__How to complete this task__
All pictures are to be excluded when the data below is output verbatim.

__Source information__
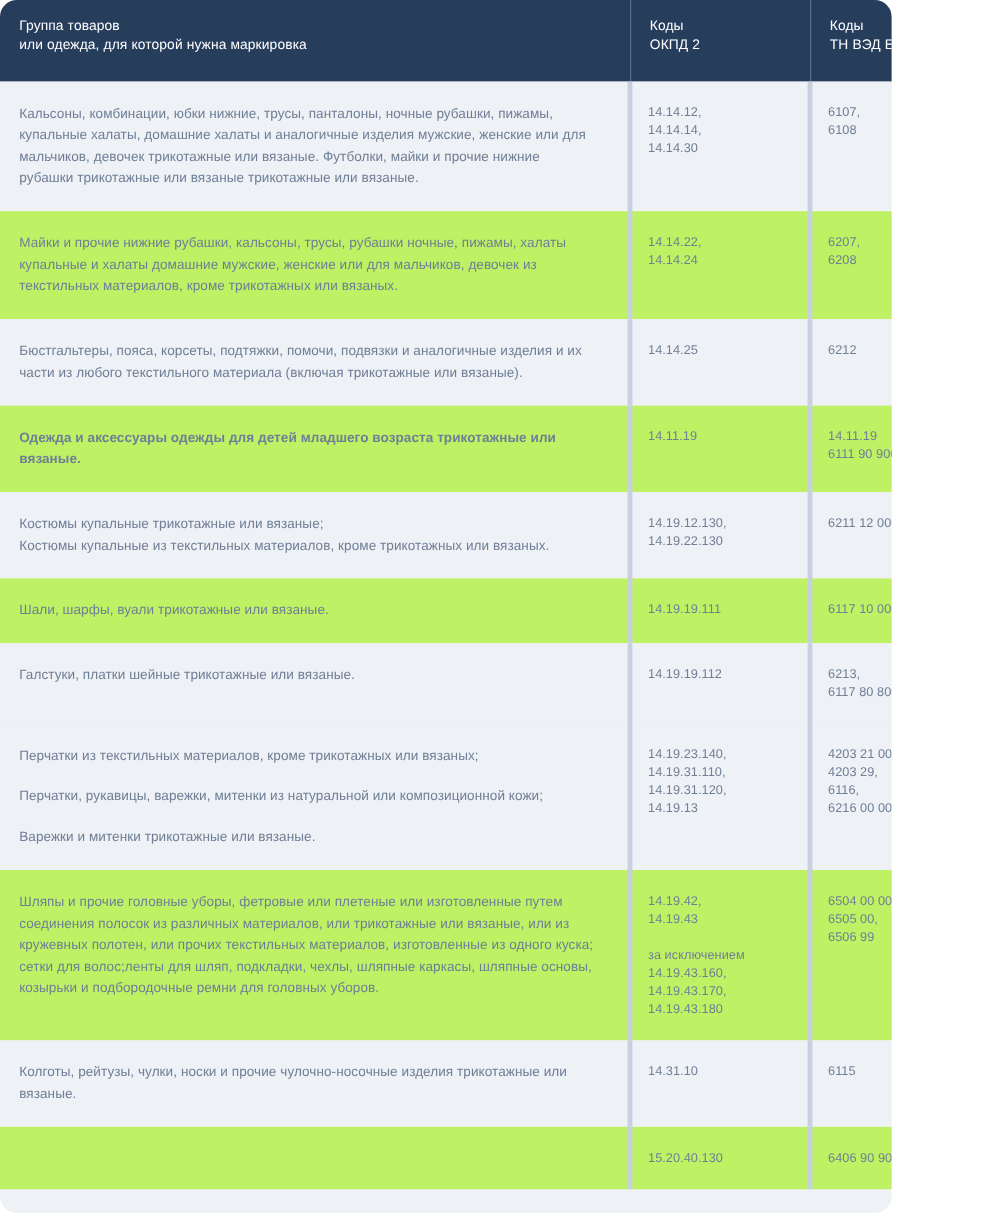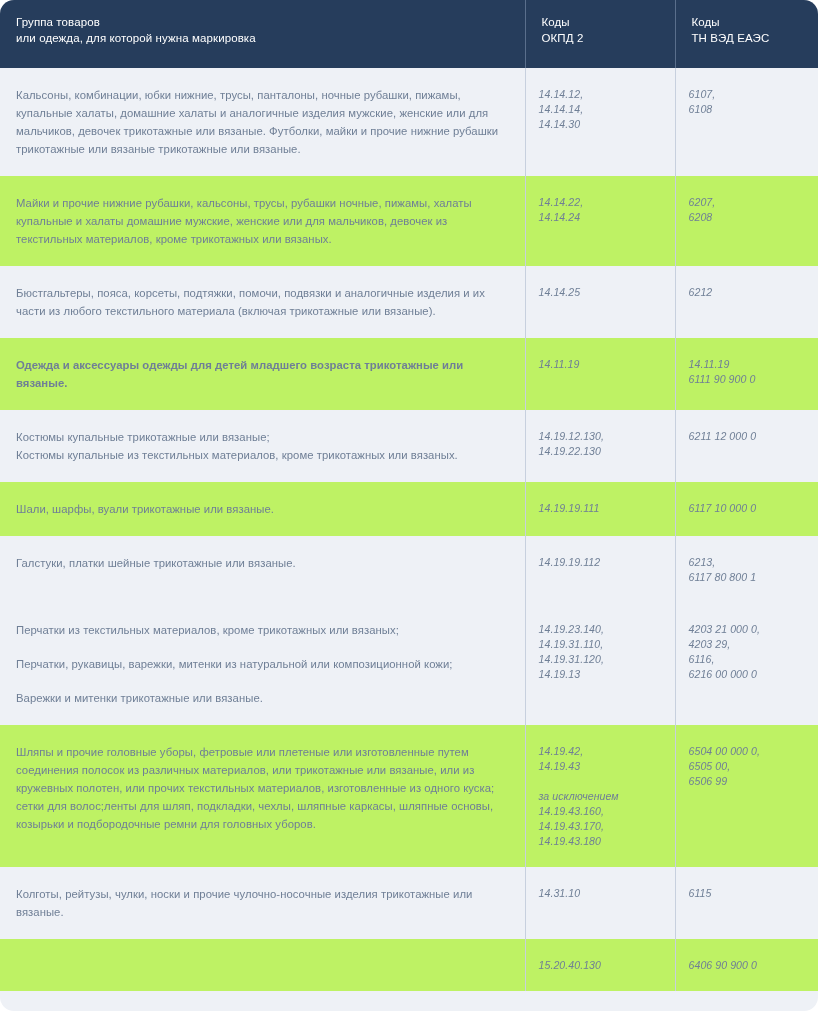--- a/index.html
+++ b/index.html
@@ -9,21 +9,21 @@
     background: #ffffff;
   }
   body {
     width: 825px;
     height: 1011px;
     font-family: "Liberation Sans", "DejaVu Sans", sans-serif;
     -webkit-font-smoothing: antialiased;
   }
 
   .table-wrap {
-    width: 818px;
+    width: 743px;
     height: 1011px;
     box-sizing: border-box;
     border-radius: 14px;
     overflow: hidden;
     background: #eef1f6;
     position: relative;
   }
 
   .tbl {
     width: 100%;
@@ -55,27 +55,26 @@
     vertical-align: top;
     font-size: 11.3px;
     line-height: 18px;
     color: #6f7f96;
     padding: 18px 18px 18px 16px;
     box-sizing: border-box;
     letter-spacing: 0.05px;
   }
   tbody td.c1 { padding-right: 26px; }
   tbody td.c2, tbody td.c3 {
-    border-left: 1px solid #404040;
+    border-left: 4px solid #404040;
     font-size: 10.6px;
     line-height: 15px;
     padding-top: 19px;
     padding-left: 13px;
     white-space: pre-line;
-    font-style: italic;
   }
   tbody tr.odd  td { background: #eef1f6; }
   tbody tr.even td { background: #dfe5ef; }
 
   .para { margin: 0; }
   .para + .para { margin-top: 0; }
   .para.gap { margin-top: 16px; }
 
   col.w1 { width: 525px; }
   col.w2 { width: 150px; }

__Solved problem__
--- a/index.html
+++ b/index.html
@@ -9,21 +9,21 @@
     background: #ffffff;
   }
   body {
     width: 825px;
     height: 1011px;
     font-family: "Liberation Sans", "DejaVu Sans", sans-serif;
     -webkit-font-smoothing: antialiased;
   }
 
   .table-wrap {
-    width: 818px;
+    width: 743px;
     height: 1011px;
     box-sizing: border-box;
     border-radius: 14px;
     overflow: hidden;
     background: #eef1f6;
     position: relative;
   }
 
   .tbl {
     width: 100%;
@@ -55,27 +55,26 @@
     vertical-align: top;
     font-size: 11.3px;
     line-height: 18px;
     color: #6f7f96;
     padding: 18px 18px 18px 16px;
     box-sizing: border-box;
     letter-spacing: 0.05px;
   }
   tbody td.c1 { padding-right: 26px; }
   tbody td.c2, tbody td.c3 {
-    border-left: 1px solid #404040;
+    border-left: 4px solid #404040;
     font-size: 10.6px;
     line-height: 15px;
     padding-top: 19px;
     padding-left: 13px;
     white-space: pre-line;
-    font-style: italic;
   }
   tbody tr.odd  td { background: #eef1f6; }
   tbody tr.even td { background: #dfe5ef; }
 
   .para { margin: 0; }
   .para + .para { margin-top: 0; }
   .para.gap { margin-top: 16px; }
 
   col.w1 { width: 525px; }
   col.w2 { width: 150px; }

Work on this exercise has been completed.